I left this company a few months later, with somewhat of a deep hatred for NFS ^^.
It was a system with a lot of cruft accumulated overtime, and a lot of domain specific applications that needed to be ported to a newer environment (new OSes, migrating from QT3 to QT4/QT5 and other newer libraries millions of line of codes). Actually they were planning to move to a newer base system when I finally left the company. We actually did it for other part of the system, and it was a several years process.
I've also another horror story about NFS and RHEL 4 (at nearly the same time as the first one).
I was tasked to update a small internal infrastructure used by another project (replacing an old active directory, an old exchange server, adding a few other service, renewing the hardware, reworking the backups, etc).
For the most part, I managed to completely replace the old stuff by newer things (postfix+dovecote, openldap, samba4, CentOS7, bind, bacula, everything hosted in VMs).
There were a few things that were too hard to migrate without blocking the users too much.
So, to at least migrate away from a +10 years server, I made the choice to just transform it as a VM.
This server was hosting various things (300 subversion repositories, a custom tracker using php 4, a viewvc crazily deployed (apache listened on 10 different ports with some static pages to point to the different ports), probably some other stuff I didn't know, and, you guessed it, NFS.
There was a lot of stuff relying on this particular NFS server (lot of scripts with the server name and paths hardcoded).
Also, the company had decided that it was completely unacceptable to risk losing one line of code on any developer desktop. So they put their homes on this NFS server (And if you are wondering, compiling code on an old NFS server, over a 100MB/s network, with 10 other devs doing the same thing, it is just miserable...). The amount of data (~1TB) was quite large for a server that old.
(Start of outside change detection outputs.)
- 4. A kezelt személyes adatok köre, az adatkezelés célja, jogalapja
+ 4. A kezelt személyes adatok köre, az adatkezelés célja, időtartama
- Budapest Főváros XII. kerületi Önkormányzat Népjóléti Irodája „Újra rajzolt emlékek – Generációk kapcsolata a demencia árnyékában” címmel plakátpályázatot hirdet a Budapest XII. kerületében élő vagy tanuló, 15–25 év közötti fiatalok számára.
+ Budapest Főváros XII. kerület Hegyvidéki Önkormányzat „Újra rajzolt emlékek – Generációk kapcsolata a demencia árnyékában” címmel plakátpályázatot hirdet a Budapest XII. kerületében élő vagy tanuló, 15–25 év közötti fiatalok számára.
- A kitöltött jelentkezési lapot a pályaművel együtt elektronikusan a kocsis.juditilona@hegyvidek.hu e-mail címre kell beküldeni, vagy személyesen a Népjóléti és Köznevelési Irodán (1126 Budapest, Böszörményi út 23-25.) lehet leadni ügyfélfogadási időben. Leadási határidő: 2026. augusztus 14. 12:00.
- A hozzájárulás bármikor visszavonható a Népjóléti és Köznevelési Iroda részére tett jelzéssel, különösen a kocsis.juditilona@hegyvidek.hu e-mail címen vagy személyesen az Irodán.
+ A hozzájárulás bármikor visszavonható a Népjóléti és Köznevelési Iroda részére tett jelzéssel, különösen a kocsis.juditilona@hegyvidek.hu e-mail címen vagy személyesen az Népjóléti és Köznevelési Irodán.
And yeah, it was also acting as a NIS server.
So I started preparing the migration:
* boot on a livecd
* assign a temporary IP to the new server
* creating the partitions by hand
* rsyncing the system from the live, old system
* and few other things like installing grub
(basically a Gentoo installation minus the compilation and packages choosing parts)
Then I checked the services, and everything was working correctly.
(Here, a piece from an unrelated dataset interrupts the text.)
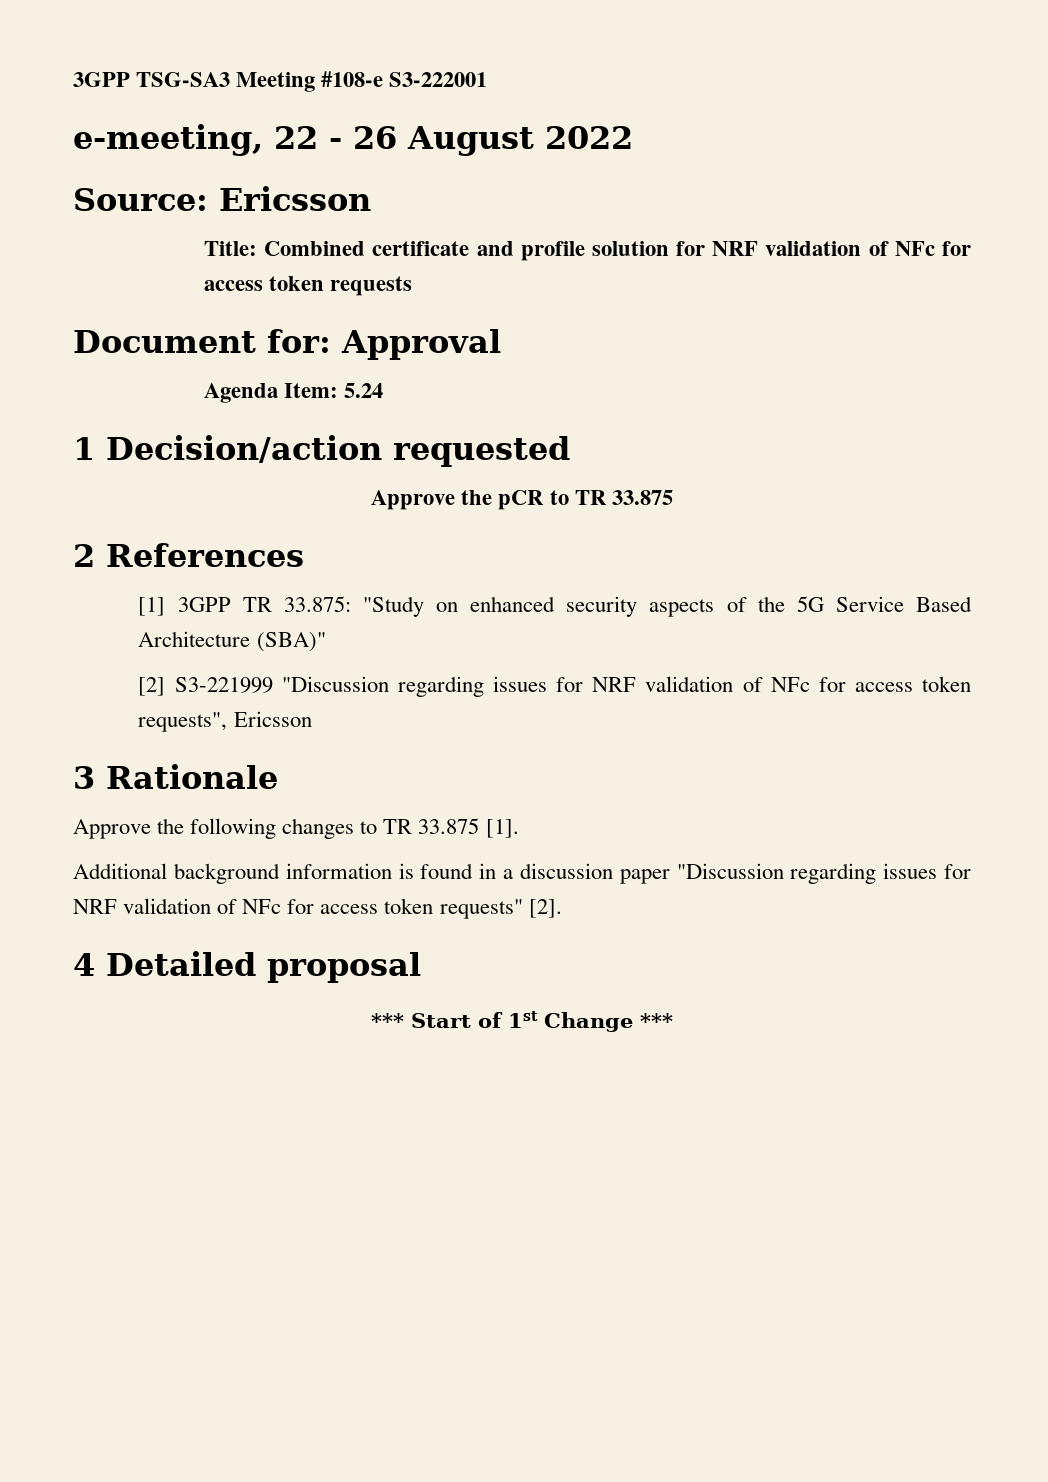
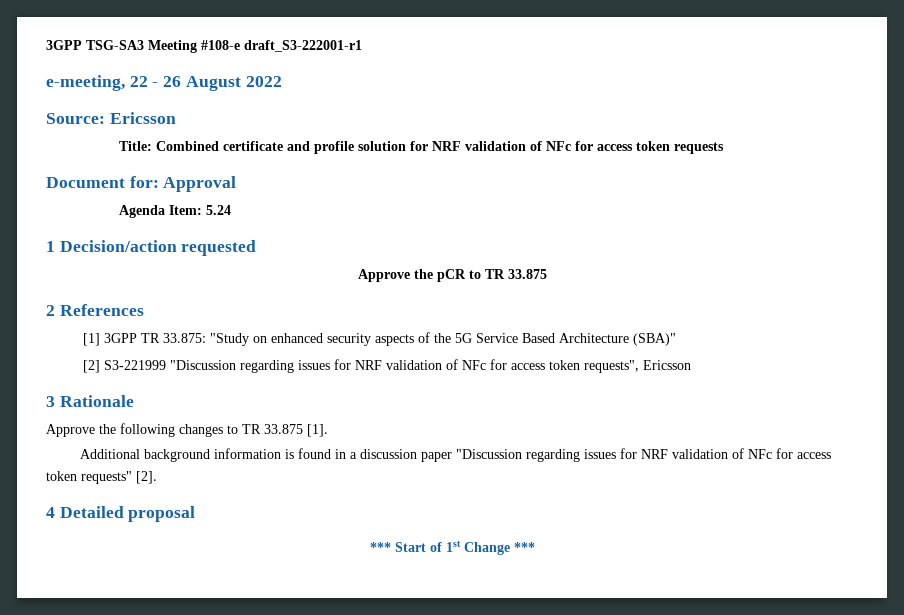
- 3GPP TSG-SA3 Meeting #108-e S3-222001
+ 3GPP TSG-SA3 Meeting #108-e draft_S3-222001-r1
So I scheduled a final downtime in the late afternoon for the final synchronization and at the scheduled hour I shutdown all the services except ssh and did the final rsync. I finally shutdowned the old server and switch the new server to the old IP from its temporary one.
A final check showed me that most services seemed to basically work.
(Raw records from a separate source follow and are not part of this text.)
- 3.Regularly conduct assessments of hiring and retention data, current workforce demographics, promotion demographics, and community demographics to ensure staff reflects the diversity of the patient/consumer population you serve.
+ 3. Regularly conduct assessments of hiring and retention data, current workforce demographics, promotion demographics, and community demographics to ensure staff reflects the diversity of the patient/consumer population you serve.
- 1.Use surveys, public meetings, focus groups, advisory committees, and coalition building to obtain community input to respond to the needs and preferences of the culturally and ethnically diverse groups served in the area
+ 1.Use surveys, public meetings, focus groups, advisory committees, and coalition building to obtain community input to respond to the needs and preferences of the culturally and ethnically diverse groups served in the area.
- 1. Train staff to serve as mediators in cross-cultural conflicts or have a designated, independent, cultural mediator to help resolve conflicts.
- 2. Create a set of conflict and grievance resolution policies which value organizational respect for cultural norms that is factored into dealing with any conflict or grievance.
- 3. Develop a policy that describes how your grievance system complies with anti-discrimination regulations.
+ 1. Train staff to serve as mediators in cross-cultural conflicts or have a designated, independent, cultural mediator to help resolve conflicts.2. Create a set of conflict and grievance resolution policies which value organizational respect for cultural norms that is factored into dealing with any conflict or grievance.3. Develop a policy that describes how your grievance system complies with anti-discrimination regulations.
I arrived the next morning, and everyone was panicking, the NFS server was behaving badly. I logon on the server and saw that the partition used by NFS was mounted read only. I rebooted the server, and again the partition became read only.
I urgently shutdowned the new VM and restarted the old server.
Then I investigate the issue and I finally found that there was a likely candidate : https://access.redhat.com/security/cve/CVE-2006-3468
The good thing was that given it was a CVE, I managed to find an exploit and it did reproduced the issue on my system.
The issue was triggered because some desktops were not shutdown during the migration, they saw the old server disappear and a new one reappear under the same IP. Consequently they were sending old file handles from the old server to the new server. As described in the CVE the NFS server didn't handled bogus file handles correctly, remounting the partition Read Only.
I updated the kernel, replaned another maintenance window and everything went fine.
A final note: the kernel version installed was 2.6.9-41, the one that fixed the issue was 2.6.9-42, if this machine was updated ONCE in its life, the migration would have gone smoothly...
I left this company a few months later, with somewhat of a deep hatred for NFS ^^.